Find and copy each line of the listing below that has the word "panel" in it.
== DATA FOR PROCESSING ==
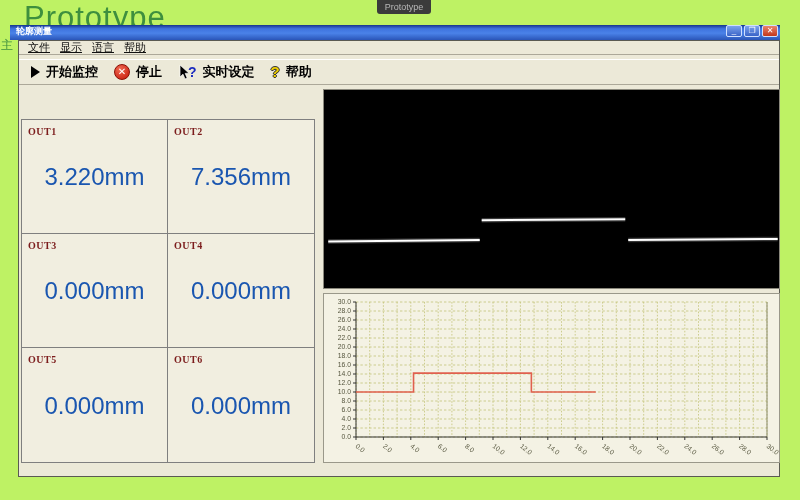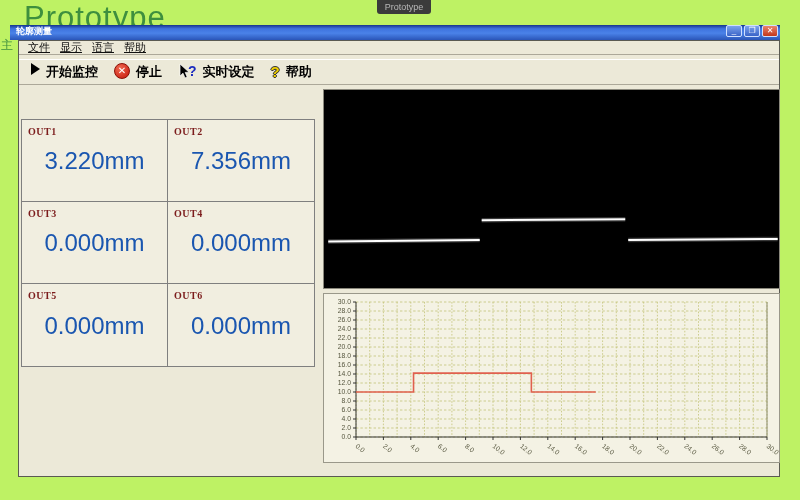--- a/index.html
+++ b/index.html
@@ -38,7 +38,7 @@
   .toolbar { position:absolute; left:0; right:0; top:18px; height:26px; background:#ece9d8;
              border-bottom:1px solid #aca899; box-shadow:0 1px 0 #fff inset; display:flex; align-items:center;
              padding-left:12px; }
-  .tool { display:flex; align-items:flex-start; margin-right:6px; cursor:default; }
+  .tool { display:flex; align-items:center; margin-right:6px; cursor:default; }
   .tool-label { font-size:13px; font-weight:bold; color:#000; margin:0 10px 0 6px; }
   .icon-play { width:0; height:0; border-left:9px solid #000; border-top:6px solid transparent;
                border-bottom:6px solid transparent; display:inline-block; }

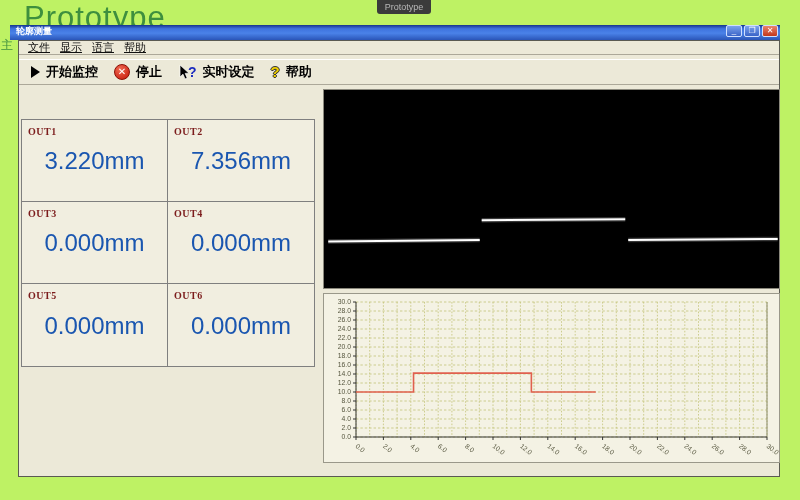--- a/index.html
+++ b/index.html
@@ -53,7 +53,7 @@
   
   .left-panel { position:absolute; left:2px; top:48px; width:294px; height:374px; }
   .panel-header { height:30px; font-size:12.5px; font-weight:bold; color:#111; padding:6px 0 0 10px; }
-  .out-grid { position:absolute; left:0; top:30px; width:294px; height:248px;
+  .out-grid { position:absolute; left:0; top:30px; width:294px; height:344px;
               display:grid; grid-template-columns:1fr 1fr; grid-template-rows:1fr 1fr 1fr;
               border:1px solid #7f7f7f; background:#f1eee0; }
   .out-cell { border-right:1px solid #7f7f7f; border-bottom:1px solid #7f7f7f;

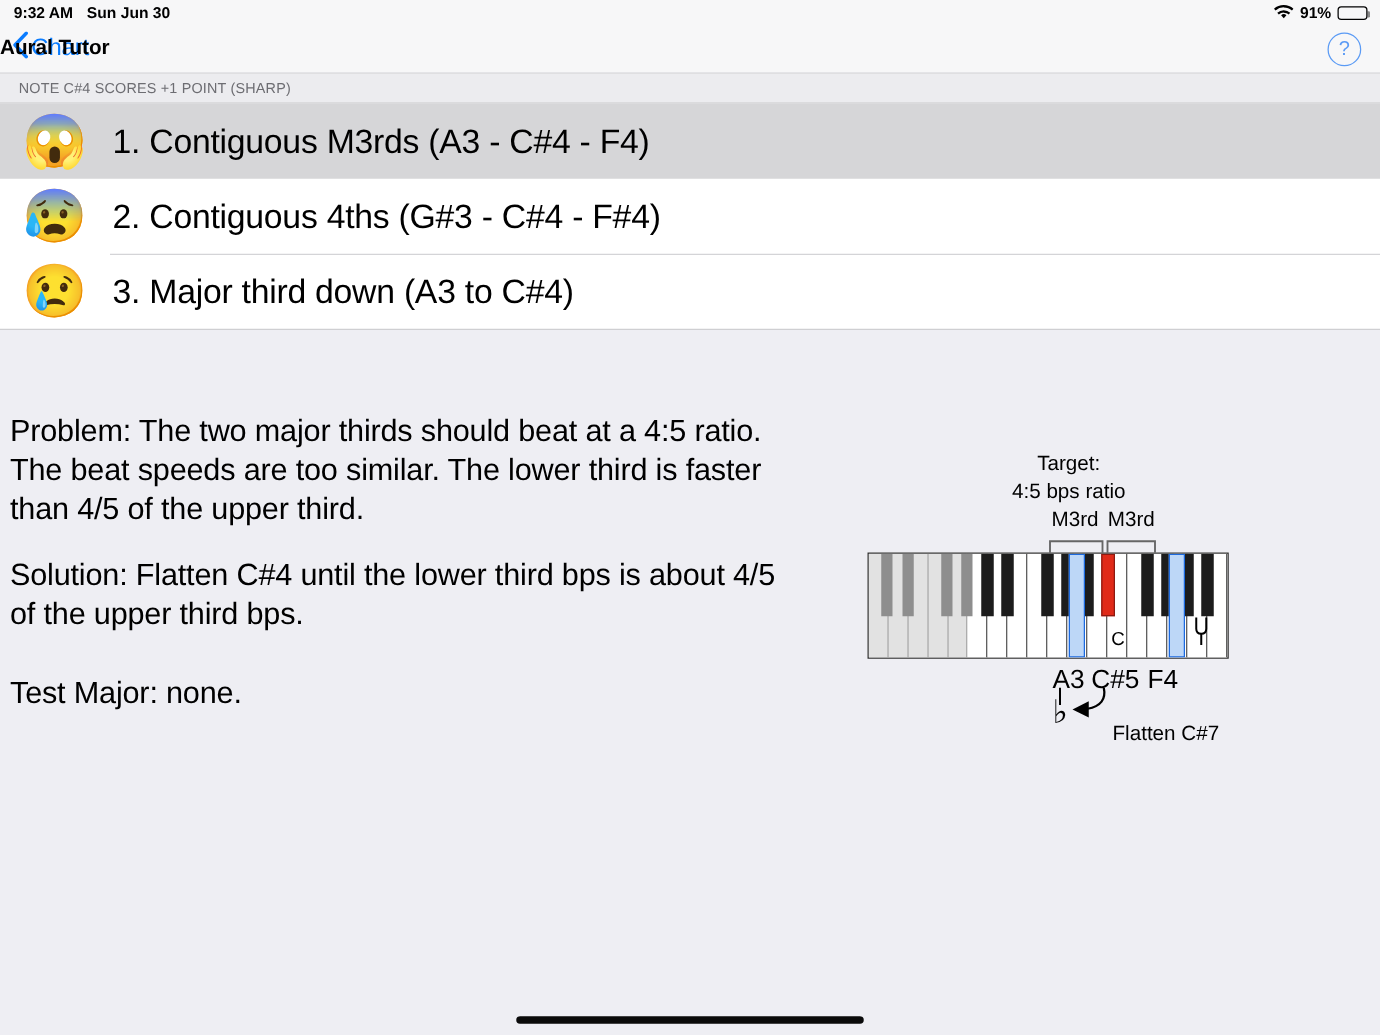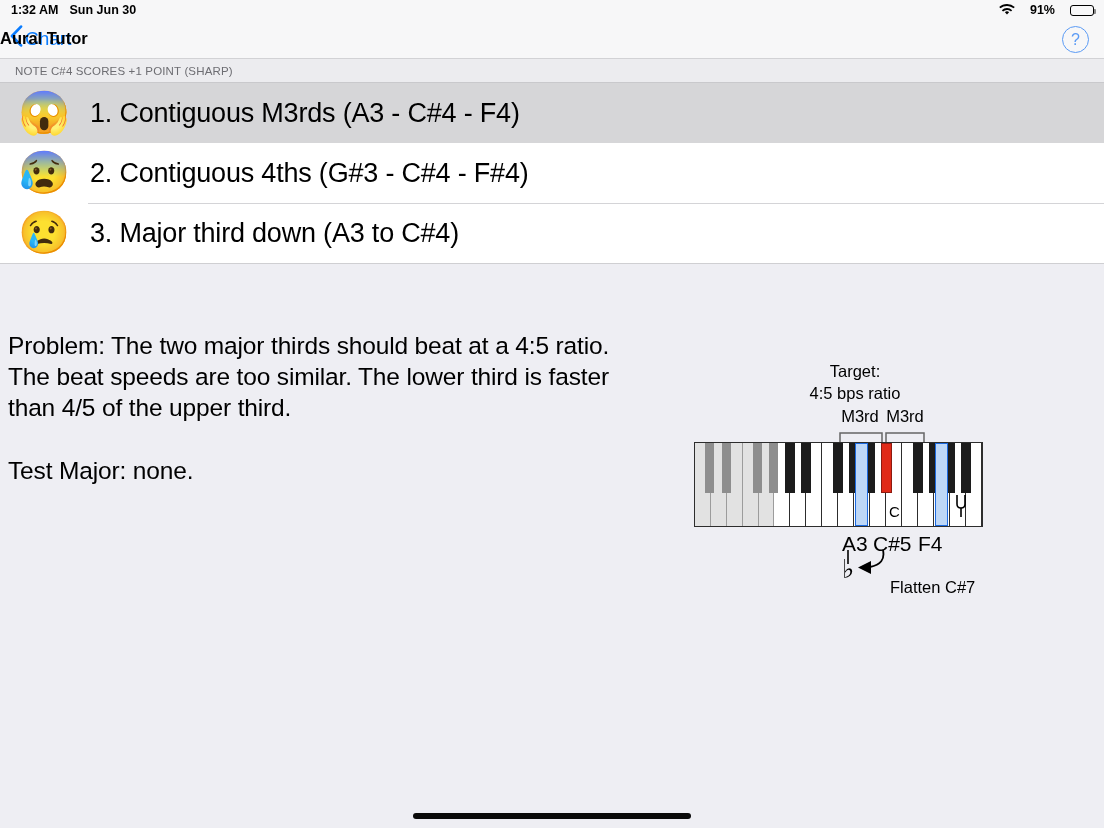--- a/index.html
+++ b/index.html
@@ -314,7 +314,7 @@
 
 <div id="status-bar">
   <div id="status-left">
-    <span>1:32 AM</span>
+    <span>9:32 AM</span>
     <span>Sun Jun 30</span>
   </div>
   <div id="status-right">

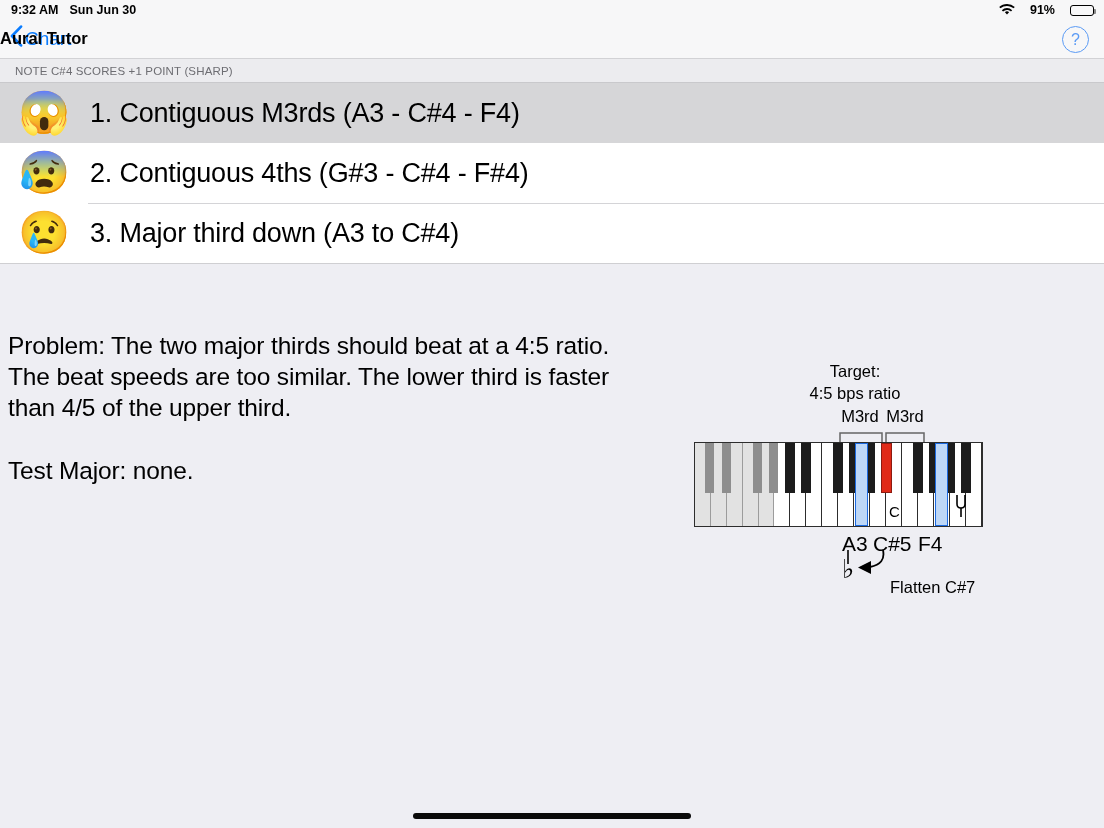--- a/index.html
+++ b/index.html
@@ -42,7 +42,7 @@
     right: 10px;
     display: flex;
     align-items: center;
-    gap: 15px;
+    gap: 5px;
     white-space: nowrap;
   }
   .wifi-icon svg { display: block; }

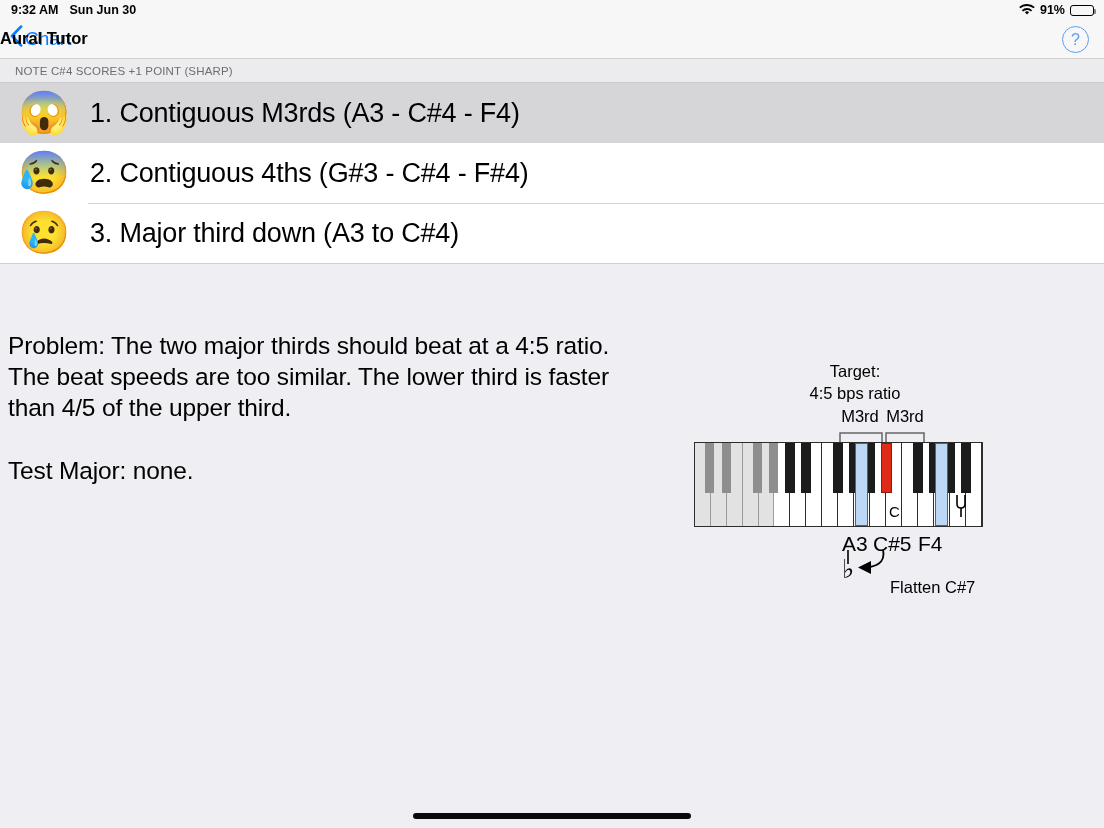--- a/index.html
+++ b/index.html
@@ -370,6 +370,7 @@
 
   <div id="explanation">
     <p>Problem: The two major thirds should beat at a 4:5 ratio. The beat speeds are too similar. The lower third is faster than 4/5 of the upper third.</p>
+    <p>Solution: Flatten C#4 until the lower third bps is about 4/5 of the upper third bps.</p>
     <p class="spacer-before">Test Major: none.</p>
   </div>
===
» OUTPUT OF THE EXERCISE:
   .left-panel { position:absolute; left:2px; top:48px; width:294px; height:374px; }
   .panel-header { height:30px; font-size:12.5px; font-weight:bold; color:#111; padding:6px 0 0 10px; }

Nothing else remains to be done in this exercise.